剣に神が宿り、赤く染まる。剣身が伸び、厚みが数倍に膨れあがった。

巨大な大剣を、彼はおもむろに振り上げ、迫りくる巨頭竜と対峙する。

彼が眼光鋭く竜を睨めつけ、地面を蹴ろうとしたそのとき、口から血が滲んだ。

騎士は咳き込むように、手で口元を押さえ、何度も何度も血を吐き出す。

すでに手傷を負っていたか?

それにしては、急激に魔力が減少したものだ。

「ふむ。あれは死ぬな」

力が抜けていくかのように、青年の手から大剣がこぼれ落ちる。

もう一度、柄を持ち、それを持ち上げようとしているが、体が思うように動かぬ様子だ。

巨頭竜は彼の目前まで迫っていた。

「グオオオオオオオオオオオオオオオオオオオオオオオオオオオオオォォォッッッ!!!!」

けたたましい咆吼を上げ、竜はその顎を開く。

獲物を食らわんとばかりに、牙を剥き、アガハの騎士に突っ込んだ。

ズゴオォォンッと巨頭竜の顔面が土中に埋まり、砂埃が舞った。

しかし、青年は食われてはいない。

寸前のところで、俺が彼の体を抱え、竜の顎から身を躱したのだ。

「動けるか?」

「……かたじけない。しかし、どうにも体が言うことを聞きませぬ。私のことは捨ておき、お逃げください……。あれは巨頭竜。竜の群れが束になっても敵わぬ恐るべき異竜です……」

青年騎士が言葉を発すると同時、巨頭竜は咆吼を上げ、俺たちに襲いかかってきた。

「さあっ! 早くお逃げくだされっ! ここは、なんとか私が時間を――」

騎士は目を見張った。

俺が巨頭竜に真っ向から向かっていったからだろう。

「ヴォアアアアアアアアアアアアアアアアアアアアアアアアアアアアアアァァァァァッッッ!!!!」

竜が口を大きく開き、漆黒のブレスを吐き出した。

懐に潜り込み、それを避けると、竜の足に指の爪を立て、ぐっとつかむ。

力を入れてやれば、巨大な巨頭竜が、ふわりと浮いた。

青年騎士が驚きの声を漏らす。

「……な……なんという力……」

ドゴオオォォンッと竜を地面に叩きつける。

「旅の御方っ! この剣をお使いください。
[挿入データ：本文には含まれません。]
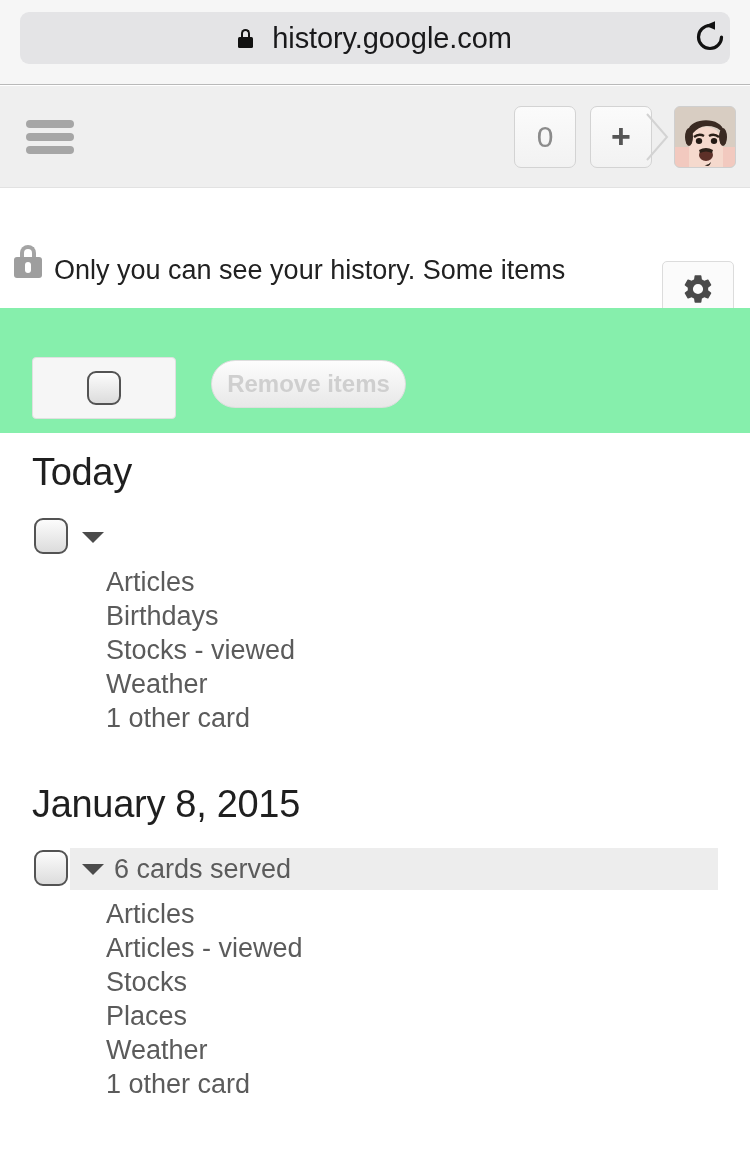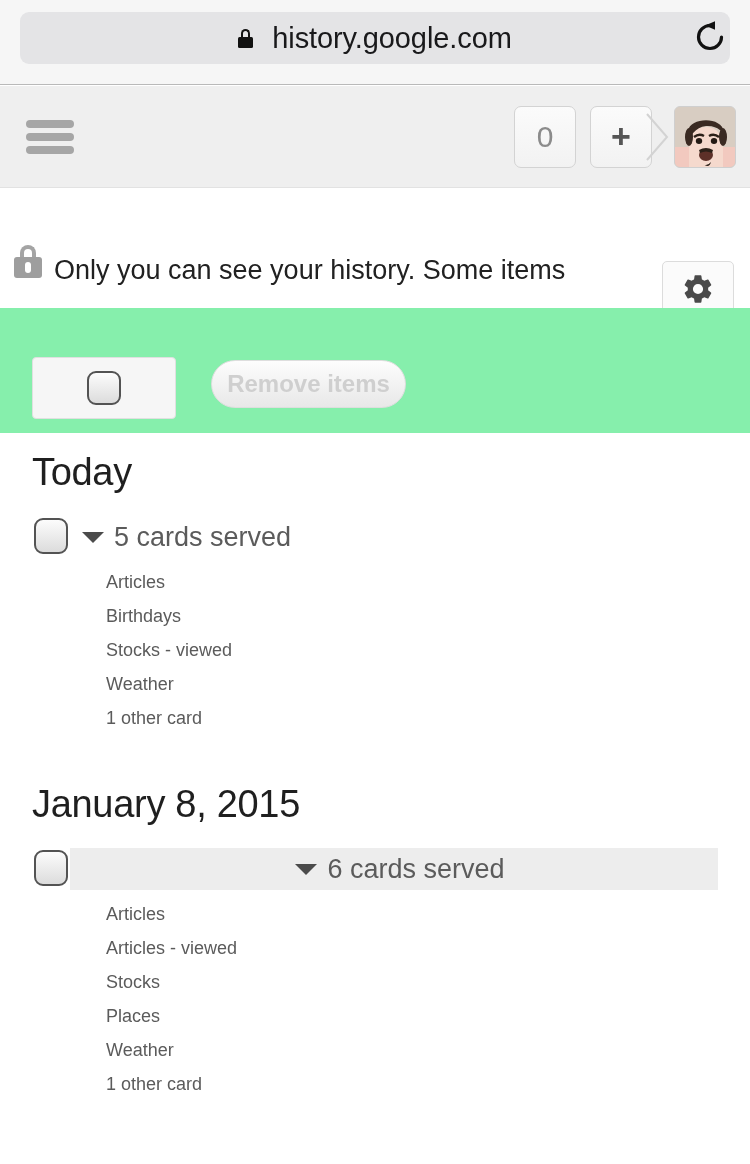"5 cards served" span.group-label { html: <span>5 cards served</span> -> none }
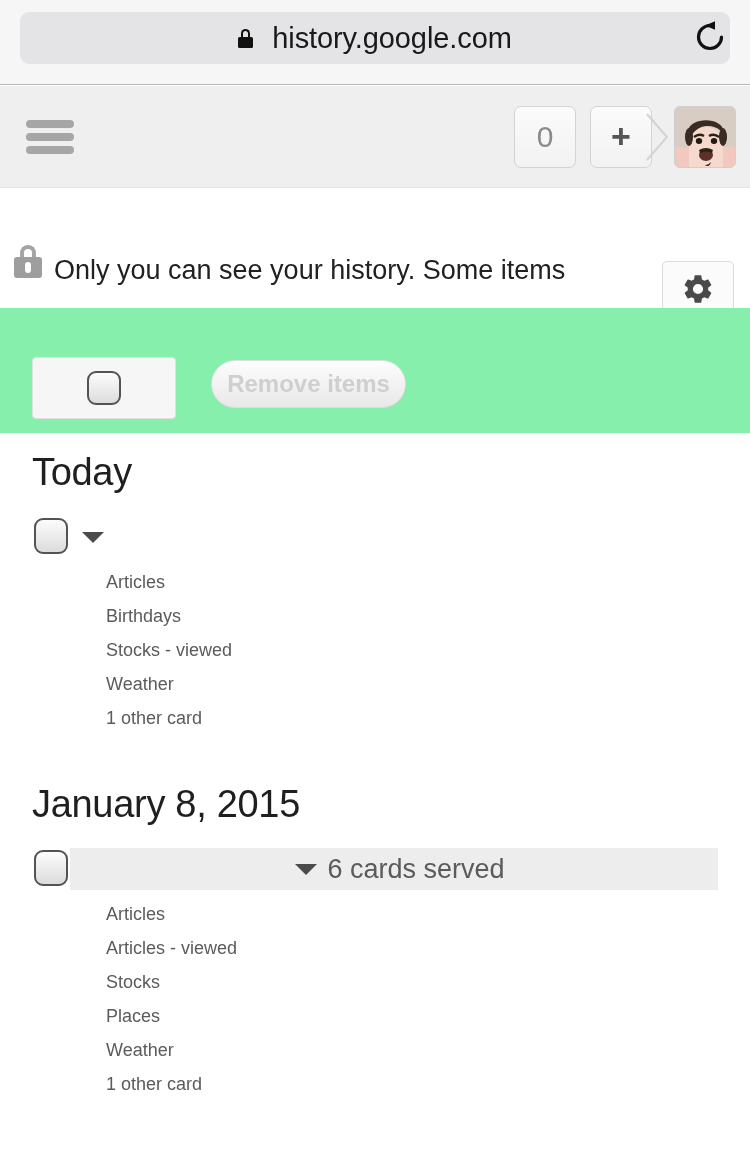"Articles" .card-item { font-size: 18px -> 27px }
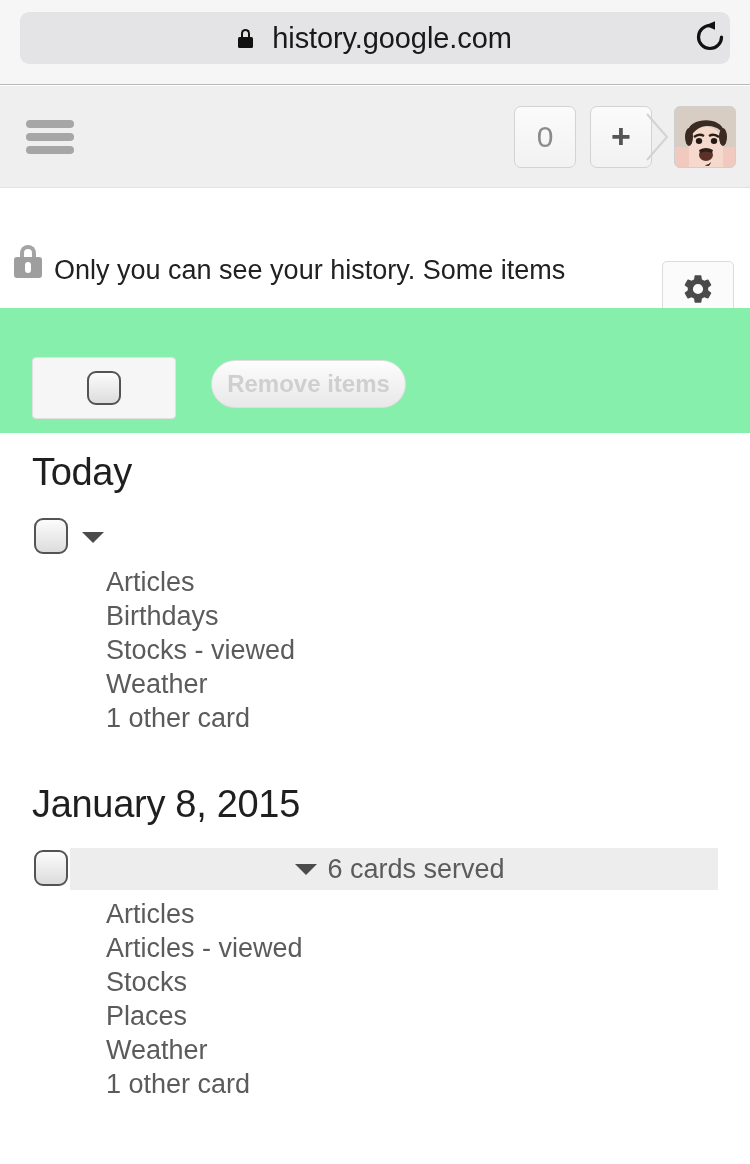"6 cards served" .group-headrow.highlighted { justify-content: center -> none }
」

青年は、力を振り絞って大剣を持ち上げると、それを放り投げる。

「ぐっ……がはっ…………」

その途中で彼は血を吐き、膝をついた。

手元が狂い、投げた大剣はあさっての方向に飛んでいってしまう。

「ヴォアアアアアアアアアアアアアアアアアアアアアアアアアアアアアアァァァァァッッッ!!!!」

巨頭竜の口から吐き出された黒きブレスが剣を飲み込む。

大剣は遥か彼方に吹き飛ばされていった。

「……くっ……!!」

青年は魔法陣から剣を抜くと、そこに再び魔力を込めた。

「やめておけ。その有様で魔法を使えば、死ぬぞ」

「……そうも言ってられませぬ……。黒き巨頭竜の鱗は< 赤刃神(ガグナ) >の剣以外では傷つけられ――」

騎士の言葉は途中で引っ込み、唖然とした視線が俺を貫く。

倒れた巨頭竜に、< 根源死殺(ベブズド) >の指先を思いきり突きだしたのだ。

< 赤刃神(ガグナ) >の剣以外では傷つかぬという竜の鱗は脆くも砕け、俺の指先は皮膚を突き破っては、肉を貫く。

ぐしゃり、とその根源を潰すと、巨頭竜は断末魔の叫びを上げて息絶えた。

「……な…………なんと…………? 黒き巨頭竜を一撃で……それも、 赤刃神(せきじんしん) の力もなしに…………」

青年騎士は驚愕の表情で俺の顔を見つめていた。